# What is the topology on $G=\prod\limits_{n=1}^{\infty}\mathbb Z/(p^n)$?

Let $$p$$ be any prime number and $$G=\prod\limits_{n=1}^{\infty}\mathbb Z/(p^n)$$ be the direct product of the finite cyclic groups $$\mathbb Z/(p^n)$$. Let $$H=\mathbb Z_p$$ be the group of $$p$$-adic integers with its usual norm $$|.|_p$$. Then the function $$f_n:G\to H$$ sending a sequence $$(x_k)_{k=1}^{\infty} \in G$$ to its $$n$$-th term $$x_n \in \{0, 1, \dots , p^n − 1\} \subset \mathbb Z_p$$ is a continuous $$p^{−n}$$–homomorphism.
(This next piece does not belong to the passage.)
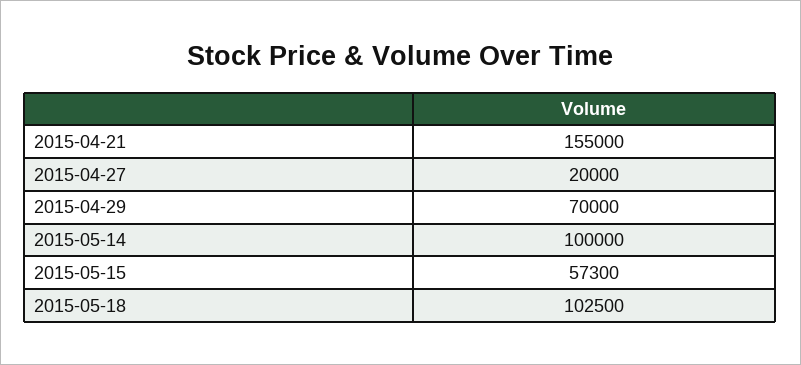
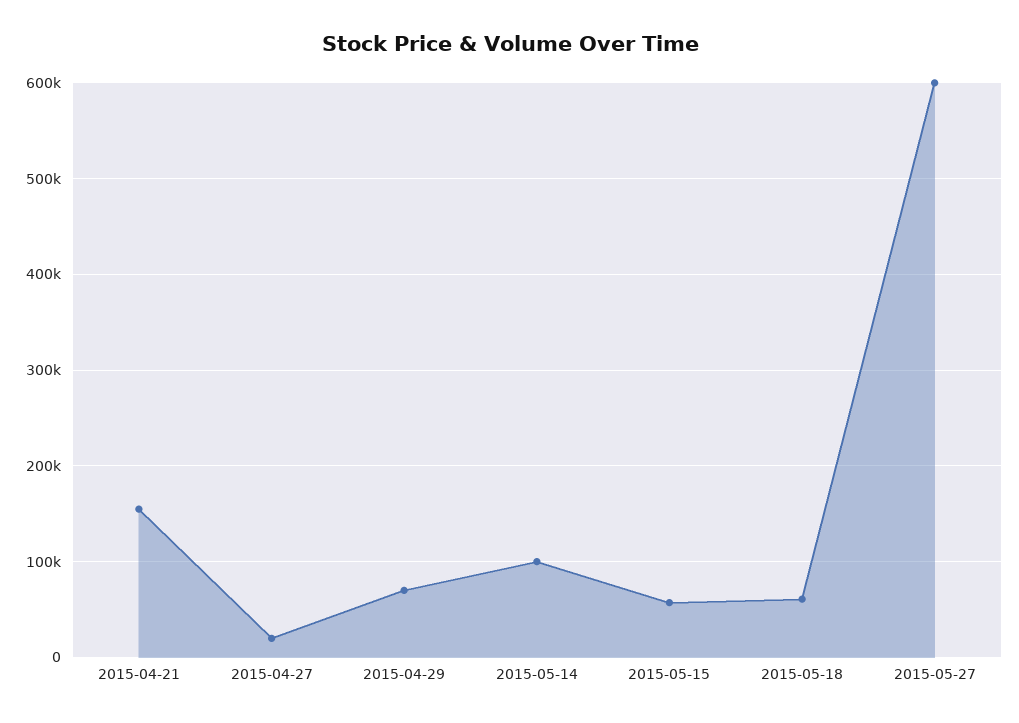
2015-05-18: 102500 -> 60000
2015-05-27: none -> 600000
As there is a term "continuity" of the map $$f_n:G\to H$$, there should be topologies on both $$G$$ and $$H$$, with respect to which $$f_n$$ is continuous.

Here, I've two questions.

Question 1 : It seems that the topology on $$H=\mathbb Z_p$$ is generated by the metric induced by the norm $$|.|_p$$. Is it true?

Question 2 : What is the topology on $$G=\prod\limits_{n=1}^{\infty}\mathbb Z/(p^n)$$?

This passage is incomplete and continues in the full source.